Neurodevelopment is a highly dynamic process governed by the tight orchestration of events such as neurogenesis, neuronal migration, morphogenesis and synaptogenesis that ultimately shape the brain. These neurodevelopmental events are tightly regulated by the interplay of cell-extrinsic and intrinsic mechanisms. Over the past decades, the ubiquitin proteasome system has emerged as an intrinsic regulator of neurodevelopment as well as disease. In this study, I explored the function of the CNS-specific F-box protein FBXO41 in vivo and established it as a key regulator of cerebellar development. I found that loss of FBXO41 results in a severely ataxic and uncoordinated gait in mice, along with impaired granule neuron migration, neurodegeneration and axon growth defects in the cerebellum.

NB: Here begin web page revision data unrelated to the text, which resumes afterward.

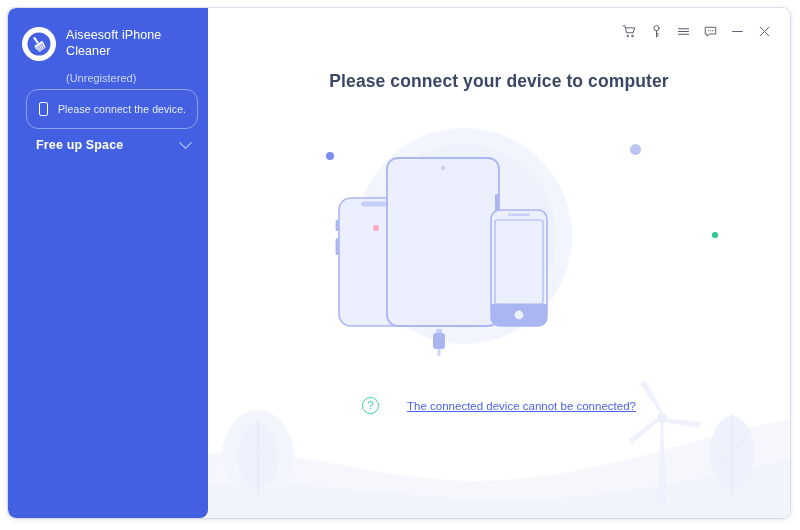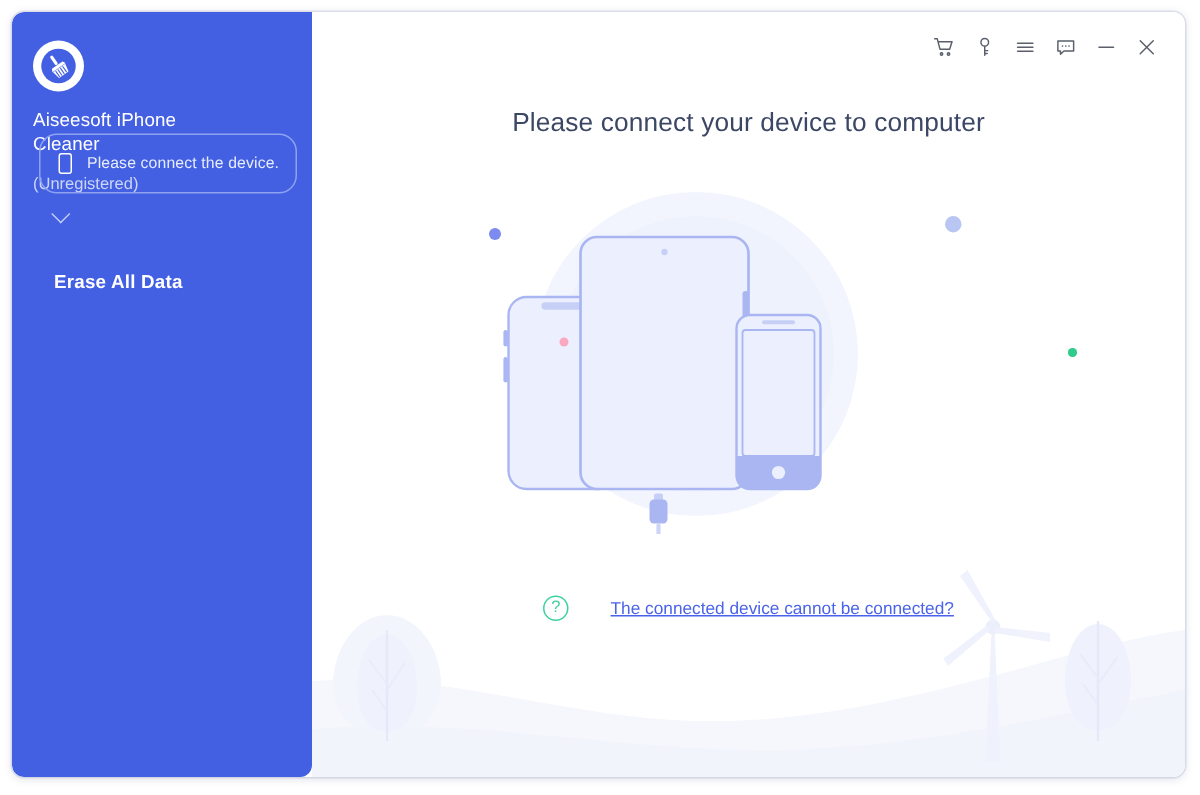"Aiseesoft iPhone Cleaner" .brand { flex-direction: column -> none }
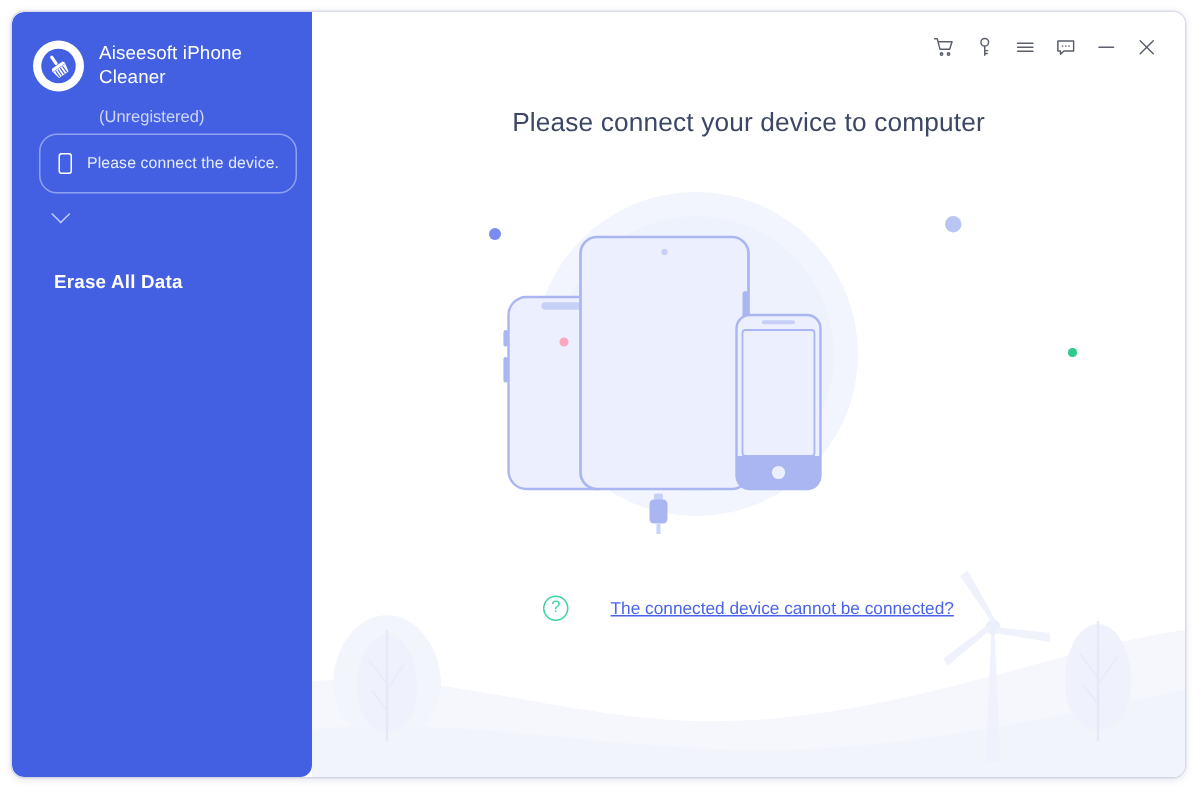"Please connect your device to" .headline { font-weight: normal -> bold }
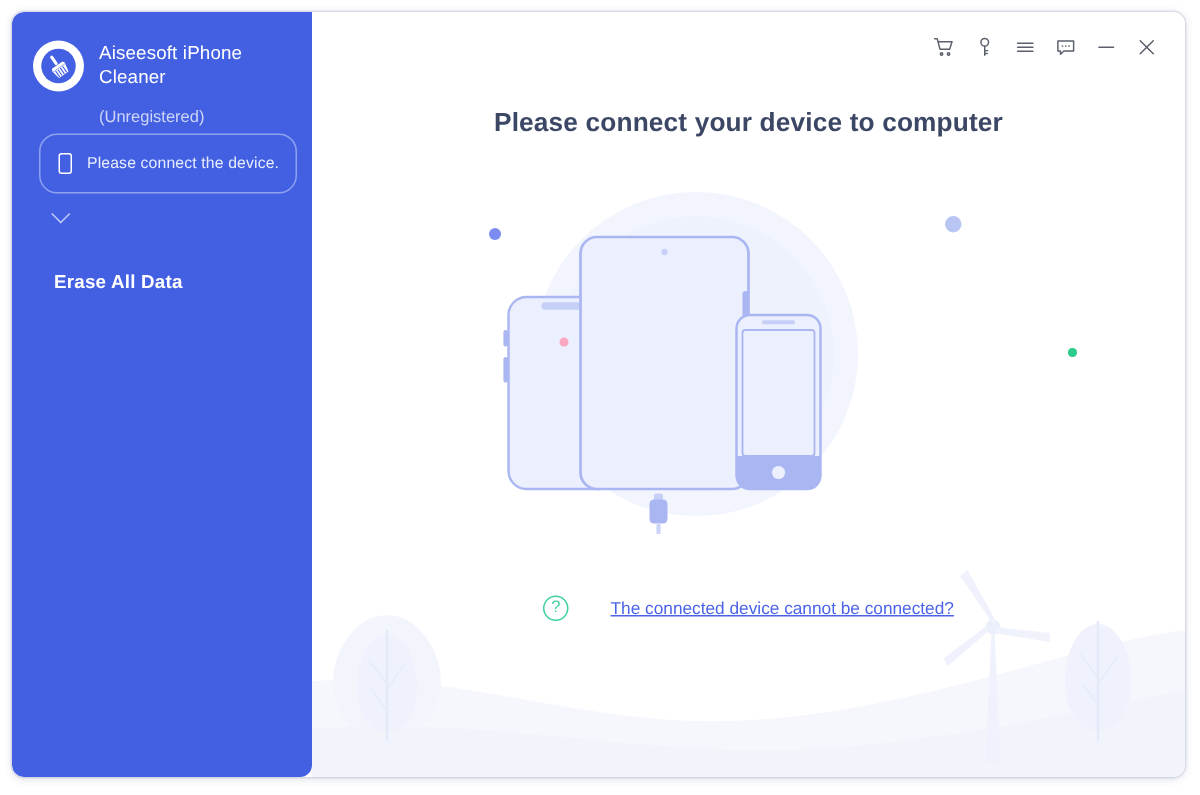"Free up Space" span.nav-label { html: none -> <span>Free up Space</span> }
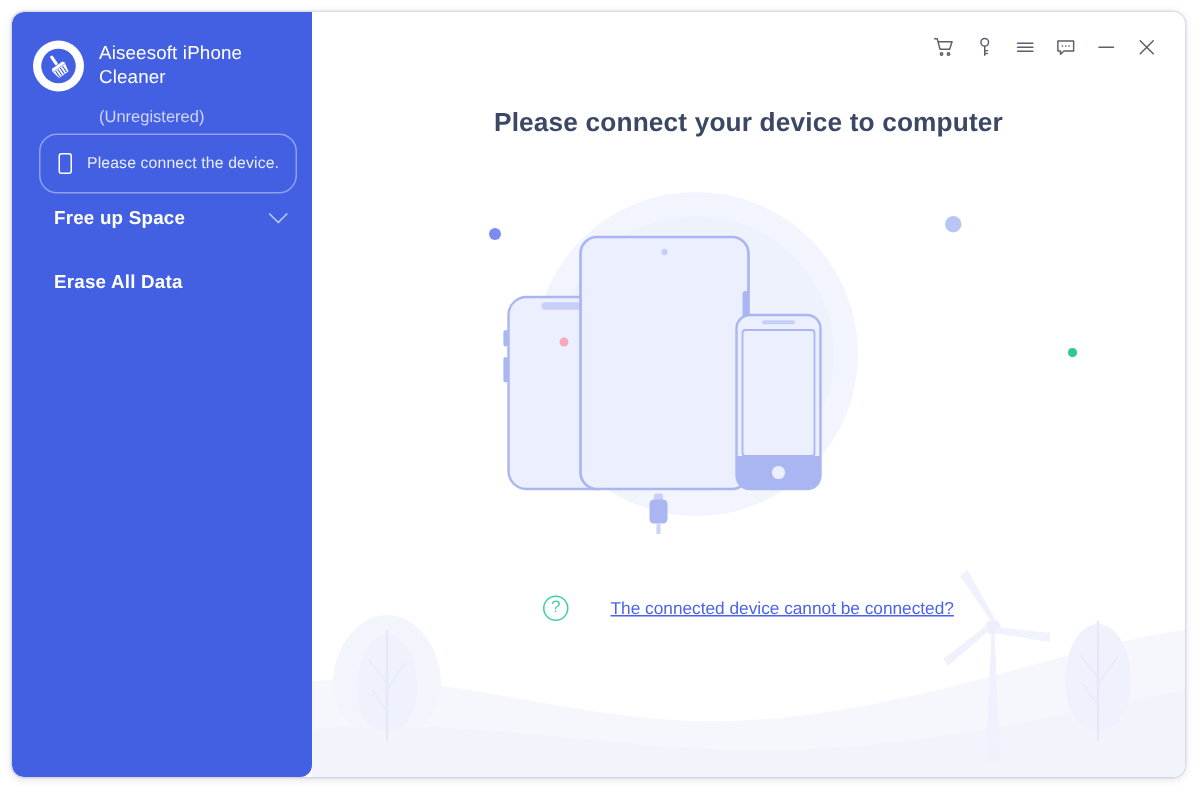"Erase All Data" div.nav-item { html: <div> <span>Erase All Data</span> </div> -> none }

In addition, I identified FBXO41 as the second F-box protein to form an SCF-like E3 ligase complex with cullin7. Furthermore, I discovered that FBXO41-Cul7 non-proteolytically ubiquitinates the cytoskeletal protein neurofilament medium polypeptide (NFM), thereby stabilizing it. Last but not the least, I uncovered that FBXO41-Cul7 operates upstream of NFM in the pathway of axon growth regulation. Collectively, my study has uncovered the function of FBXO41 in cerebellar development and has identified FBXO41-Cul7 as a novel E3 ligase providing the first insights into its ligase activity and axon growth regulation.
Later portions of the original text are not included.